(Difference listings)
=== Begin Enclosure ===

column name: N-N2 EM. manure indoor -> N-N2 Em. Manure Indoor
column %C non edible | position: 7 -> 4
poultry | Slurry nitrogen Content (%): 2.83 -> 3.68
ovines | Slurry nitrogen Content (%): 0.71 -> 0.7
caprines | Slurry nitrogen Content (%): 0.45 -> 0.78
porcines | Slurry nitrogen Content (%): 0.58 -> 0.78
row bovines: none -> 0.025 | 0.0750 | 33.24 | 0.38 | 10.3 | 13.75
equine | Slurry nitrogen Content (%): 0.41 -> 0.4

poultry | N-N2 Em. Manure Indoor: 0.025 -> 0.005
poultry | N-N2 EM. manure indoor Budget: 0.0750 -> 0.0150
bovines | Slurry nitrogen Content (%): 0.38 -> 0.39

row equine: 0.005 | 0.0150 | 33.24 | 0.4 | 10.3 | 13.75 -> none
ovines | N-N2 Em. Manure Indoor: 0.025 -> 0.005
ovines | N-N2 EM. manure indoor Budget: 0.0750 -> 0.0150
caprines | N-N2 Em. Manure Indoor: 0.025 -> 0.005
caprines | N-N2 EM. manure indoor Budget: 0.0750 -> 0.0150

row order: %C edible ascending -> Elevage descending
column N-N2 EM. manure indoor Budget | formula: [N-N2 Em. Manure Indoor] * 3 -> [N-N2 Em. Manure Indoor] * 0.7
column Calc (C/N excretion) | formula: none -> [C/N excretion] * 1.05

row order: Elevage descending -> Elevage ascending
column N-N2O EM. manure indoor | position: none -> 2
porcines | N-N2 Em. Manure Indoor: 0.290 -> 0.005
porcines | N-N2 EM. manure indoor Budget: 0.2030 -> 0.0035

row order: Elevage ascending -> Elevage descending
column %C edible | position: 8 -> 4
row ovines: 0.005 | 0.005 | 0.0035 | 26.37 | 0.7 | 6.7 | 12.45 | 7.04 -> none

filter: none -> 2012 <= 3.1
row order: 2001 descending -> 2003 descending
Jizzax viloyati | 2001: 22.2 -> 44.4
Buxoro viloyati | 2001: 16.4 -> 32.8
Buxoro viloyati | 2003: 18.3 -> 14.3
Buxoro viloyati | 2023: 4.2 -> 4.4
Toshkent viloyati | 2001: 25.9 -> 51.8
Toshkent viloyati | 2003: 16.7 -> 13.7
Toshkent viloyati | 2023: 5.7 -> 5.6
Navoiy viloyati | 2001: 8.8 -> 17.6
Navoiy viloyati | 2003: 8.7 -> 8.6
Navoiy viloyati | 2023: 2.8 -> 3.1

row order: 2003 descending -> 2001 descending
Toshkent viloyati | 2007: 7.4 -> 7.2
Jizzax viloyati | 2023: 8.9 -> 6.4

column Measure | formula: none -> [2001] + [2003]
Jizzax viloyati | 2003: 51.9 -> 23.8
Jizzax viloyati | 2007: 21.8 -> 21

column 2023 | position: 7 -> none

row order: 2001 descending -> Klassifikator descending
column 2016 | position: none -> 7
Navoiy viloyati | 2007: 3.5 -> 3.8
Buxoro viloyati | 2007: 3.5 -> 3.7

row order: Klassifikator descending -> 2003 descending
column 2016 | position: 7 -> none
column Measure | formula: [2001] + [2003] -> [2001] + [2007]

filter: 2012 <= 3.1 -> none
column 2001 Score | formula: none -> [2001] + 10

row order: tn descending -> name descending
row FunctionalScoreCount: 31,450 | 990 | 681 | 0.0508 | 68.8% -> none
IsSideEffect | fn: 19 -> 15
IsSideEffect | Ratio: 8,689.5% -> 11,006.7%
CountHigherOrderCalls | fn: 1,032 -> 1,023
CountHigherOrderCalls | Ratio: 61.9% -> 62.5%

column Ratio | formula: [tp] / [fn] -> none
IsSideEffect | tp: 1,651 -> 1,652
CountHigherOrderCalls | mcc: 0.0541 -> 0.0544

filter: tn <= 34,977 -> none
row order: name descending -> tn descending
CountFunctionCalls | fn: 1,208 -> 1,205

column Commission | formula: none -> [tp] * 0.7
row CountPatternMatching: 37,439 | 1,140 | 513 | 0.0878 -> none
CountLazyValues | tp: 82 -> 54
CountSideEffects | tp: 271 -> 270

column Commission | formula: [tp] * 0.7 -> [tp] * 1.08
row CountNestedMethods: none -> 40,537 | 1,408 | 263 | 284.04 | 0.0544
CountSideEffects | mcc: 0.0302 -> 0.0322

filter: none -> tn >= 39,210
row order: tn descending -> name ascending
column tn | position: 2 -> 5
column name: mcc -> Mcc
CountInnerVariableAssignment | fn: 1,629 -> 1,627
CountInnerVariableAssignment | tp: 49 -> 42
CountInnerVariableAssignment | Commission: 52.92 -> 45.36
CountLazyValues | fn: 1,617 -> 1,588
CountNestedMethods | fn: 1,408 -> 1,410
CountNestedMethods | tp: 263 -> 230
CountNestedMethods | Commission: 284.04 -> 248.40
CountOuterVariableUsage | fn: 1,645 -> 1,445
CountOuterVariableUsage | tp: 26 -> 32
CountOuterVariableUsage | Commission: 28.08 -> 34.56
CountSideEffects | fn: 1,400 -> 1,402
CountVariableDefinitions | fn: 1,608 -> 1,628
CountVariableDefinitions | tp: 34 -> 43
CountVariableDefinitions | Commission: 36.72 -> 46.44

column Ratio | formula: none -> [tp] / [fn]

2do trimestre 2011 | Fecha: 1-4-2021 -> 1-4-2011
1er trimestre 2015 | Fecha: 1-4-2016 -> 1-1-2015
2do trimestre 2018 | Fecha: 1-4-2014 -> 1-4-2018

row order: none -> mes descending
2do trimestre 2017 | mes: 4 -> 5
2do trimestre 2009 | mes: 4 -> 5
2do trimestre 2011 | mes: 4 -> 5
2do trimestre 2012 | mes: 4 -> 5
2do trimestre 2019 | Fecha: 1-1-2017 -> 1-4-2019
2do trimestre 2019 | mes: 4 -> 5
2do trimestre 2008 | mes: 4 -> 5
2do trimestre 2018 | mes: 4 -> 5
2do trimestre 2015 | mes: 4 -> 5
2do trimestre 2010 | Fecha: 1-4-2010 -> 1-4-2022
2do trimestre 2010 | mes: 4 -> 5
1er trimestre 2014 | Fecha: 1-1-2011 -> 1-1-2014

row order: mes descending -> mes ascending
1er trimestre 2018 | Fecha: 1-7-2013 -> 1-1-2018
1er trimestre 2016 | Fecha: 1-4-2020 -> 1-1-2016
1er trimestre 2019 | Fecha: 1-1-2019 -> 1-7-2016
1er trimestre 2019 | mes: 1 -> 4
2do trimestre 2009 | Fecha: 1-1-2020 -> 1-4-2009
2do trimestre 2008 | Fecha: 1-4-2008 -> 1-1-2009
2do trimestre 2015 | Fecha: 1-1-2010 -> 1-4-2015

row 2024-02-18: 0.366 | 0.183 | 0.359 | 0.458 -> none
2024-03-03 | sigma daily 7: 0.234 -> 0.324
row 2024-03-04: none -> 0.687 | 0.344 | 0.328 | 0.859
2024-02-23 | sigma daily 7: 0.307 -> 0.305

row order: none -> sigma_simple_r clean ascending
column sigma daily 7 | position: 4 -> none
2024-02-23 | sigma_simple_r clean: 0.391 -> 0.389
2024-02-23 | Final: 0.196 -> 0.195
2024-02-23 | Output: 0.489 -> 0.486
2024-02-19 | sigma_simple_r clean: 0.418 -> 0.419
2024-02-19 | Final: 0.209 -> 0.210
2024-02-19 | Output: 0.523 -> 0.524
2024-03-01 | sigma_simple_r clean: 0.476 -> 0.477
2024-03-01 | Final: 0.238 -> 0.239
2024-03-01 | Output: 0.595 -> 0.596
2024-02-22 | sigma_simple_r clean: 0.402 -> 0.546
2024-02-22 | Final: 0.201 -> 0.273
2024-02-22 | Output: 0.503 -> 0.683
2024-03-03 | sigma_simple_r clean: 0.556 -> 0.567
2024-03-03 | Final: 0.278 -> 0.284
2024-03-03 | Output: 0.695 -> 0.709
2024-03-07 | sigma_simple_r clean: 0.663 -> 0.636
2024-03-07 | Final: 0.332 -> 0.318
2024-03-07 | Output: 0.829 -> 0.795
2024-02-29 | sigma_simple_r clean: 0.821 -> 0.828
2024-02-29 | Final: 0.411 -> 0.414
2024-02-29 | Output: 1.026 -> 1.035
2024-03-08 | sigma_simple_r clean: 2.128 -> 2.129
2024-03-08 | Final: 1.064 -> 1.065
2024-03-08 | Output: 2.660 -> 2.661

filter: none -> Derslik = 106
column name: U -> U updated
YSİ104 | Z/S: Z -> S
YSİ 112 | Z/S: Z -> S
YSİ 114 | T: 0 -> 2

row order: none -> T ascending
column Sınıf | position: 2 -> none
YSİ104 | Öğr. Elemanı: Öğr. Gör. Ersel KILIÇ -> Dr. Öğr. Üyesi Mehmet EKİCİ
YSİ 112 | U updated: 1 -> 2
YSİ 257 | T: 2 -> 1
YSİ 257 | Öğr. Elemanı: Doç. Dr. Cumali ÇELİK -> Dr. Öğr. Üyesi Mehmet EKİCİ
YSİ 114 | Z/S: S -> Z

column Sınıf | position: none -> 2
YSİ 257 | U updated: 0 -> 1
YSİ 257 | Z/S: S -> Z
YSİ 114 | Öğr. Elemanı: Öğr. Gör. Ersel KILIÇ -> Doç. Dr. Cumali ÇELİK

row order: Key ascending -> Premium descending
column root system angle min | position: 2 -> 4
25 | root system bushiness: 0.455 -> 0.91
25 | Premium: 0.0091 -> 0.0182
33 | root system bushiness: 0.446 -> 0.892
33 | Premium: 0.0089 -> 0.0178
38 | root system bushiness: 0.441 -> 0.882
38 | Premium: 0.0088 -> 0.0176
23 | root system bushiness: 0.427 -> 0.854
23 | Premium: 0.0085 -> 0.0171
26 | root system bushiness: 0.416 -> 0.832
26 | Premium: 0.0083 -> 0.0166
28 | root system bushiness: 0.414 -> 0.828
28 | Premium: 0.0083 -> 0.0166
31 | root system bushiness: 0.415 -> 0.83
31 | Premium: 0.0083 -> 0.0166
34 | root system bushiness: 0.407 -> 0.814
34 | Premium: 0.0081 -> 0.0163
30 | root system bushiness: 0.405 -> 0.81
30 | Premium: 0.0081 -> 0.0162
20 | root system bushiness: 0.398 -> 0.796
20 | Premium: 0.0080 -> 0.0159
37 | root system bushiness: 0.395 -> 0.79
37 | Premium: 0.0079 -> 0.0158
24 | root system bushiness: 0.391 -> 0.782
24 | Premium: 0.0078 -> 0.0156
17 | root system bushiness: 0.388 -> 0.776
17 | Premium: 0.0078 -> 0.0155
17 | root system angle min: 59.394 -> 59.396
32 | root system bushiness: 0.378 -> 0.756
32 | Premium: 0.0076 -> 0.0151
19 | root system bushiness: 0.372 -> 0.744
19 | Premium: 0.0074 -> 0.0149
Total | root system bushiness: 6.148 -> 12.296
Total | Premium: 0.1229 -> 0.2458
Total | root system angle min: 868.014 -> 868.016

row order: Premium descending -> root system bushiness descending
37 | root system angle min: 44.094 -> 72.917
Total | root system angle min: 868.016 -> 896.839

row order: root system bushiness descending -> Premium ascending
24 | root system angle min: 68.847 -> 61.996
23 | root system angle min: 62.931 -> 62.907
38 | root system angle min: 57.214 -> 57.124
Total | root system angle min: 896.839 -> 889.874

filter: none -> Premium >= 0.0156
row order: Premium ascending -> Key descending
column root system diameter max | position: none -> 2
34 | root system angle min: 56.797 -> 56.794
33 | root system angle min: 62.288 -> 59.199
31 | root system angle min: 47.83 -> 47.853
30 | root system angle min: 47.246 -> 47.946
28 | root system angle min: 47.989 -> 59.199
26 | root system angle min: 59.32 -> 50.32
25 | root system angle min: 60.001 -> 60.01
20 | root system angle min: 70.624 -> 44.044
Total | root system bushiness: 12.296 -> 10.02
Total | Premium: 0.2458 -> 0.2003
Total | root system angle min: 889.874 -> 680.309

=== End Enclosure ===

#### Work required:
Would you output, from the records above, exactly the run of lines that starts at the line containing "column Sınıf | position: 2 -> none" and ends at the line containing "Total | root system angle min: 868.016", and only that run?

#### Answer section:
column Sınıf | position: 2 -> none
YSİ104 | Öğr. Elemanı: Öğr. Gör. Ersel KILIÇ -> Dr. Öğr. Üyesi Mehmet EKİCİ
YSİ 112 | U updated: 1 -> 2
YSİ 257 | T: 2 -> 1
YSİ 257 | Öğr. Elemanı: Doç. Dr. Cumali ÇELİK -> Dr. Öğr. Üyesi Mehmet EKİCİ
YSİ 114 | Z/S: S -> Z

column Sınıf | position: none -> 2
YSİ 257 | U updated: 0 -> 1
YSİ 257 | Z/S: S -> Z
YSİ 114 | Öğr. Elemanı: Öğr. Gör. Ersel KILIÇ -> Doç. Dr. Cumali ÇELİK

row order: Key ascending -> Premium descending
column root system angle min | position: 2 -> 4
25 | root system bushiness: 0.455 -> 0.91
25 | Premium: 0.0091 -> 0.0182
33 | root system bushiness: 0.446 -> 0.892
33 | Premium: 0.0089 -> 0.0178
38 | root system bushiness: 0.441 -> 0.882
38 | Premium: 0.0088 -> 0.0176
23 | root system bushiness: 0.427 -> 0.854
23 | Premium: 0.0085 -> 0.0171
26 | root system bushiness: 0.416 -> 0.832
26 | Premium: 0.0083 -> 0.0166
28 | root system bushiness: 0.414 -> 0.828
28 | Premium: 0.0083 -> 0.0166
31 | root system bushiness: 0.415 -> 0.83
31 | Premium: 0.0083 -> 0.0166
34 | root system bushiness: 0.407 -> 0.814
34 | Premium: 0.0081 -> 0.0163
30 | root system bushiness: 0.405 -> 0.81
30 | Premium: 0.0081 -> 0.0162
20 | root system bushiness: 0.398 -> 0.796
20 | Premium: 0.0080 -> 0.0159
37 | root system bushiness: 0.395 -> 0.79
37 | Premium: 0.0079 -> 0.0158
24 | root system bushiness: 0.391 -> 0.782
24 | Premium: 0.0078 -> 0.0156
17 | root system bushiness: 0.388 -> 0.776
17 | Premium: 0.0078 -> 0.0155
17 | root system angle min: 59.394 -> 59.396
32 | root system bushiness: 0.378 -> 0.756
32 | Premium: 0.0076 -> 0.0151
19 | root system bushiness: 0.372 -> 0.744
19 | Premium: 0.0074 -> 0.0149
Total | root system bushiness: 6.148 -> 12.296
Total | Premium: 0.1229 -> 0.2458
Total | root system angle min: 868.014 -> 868.016

row order: Premium descending -> root system bushiness descending
37 | root system angle min: 44.094 -> 72.917
Total | root system angle min: 868.016 -> 896.839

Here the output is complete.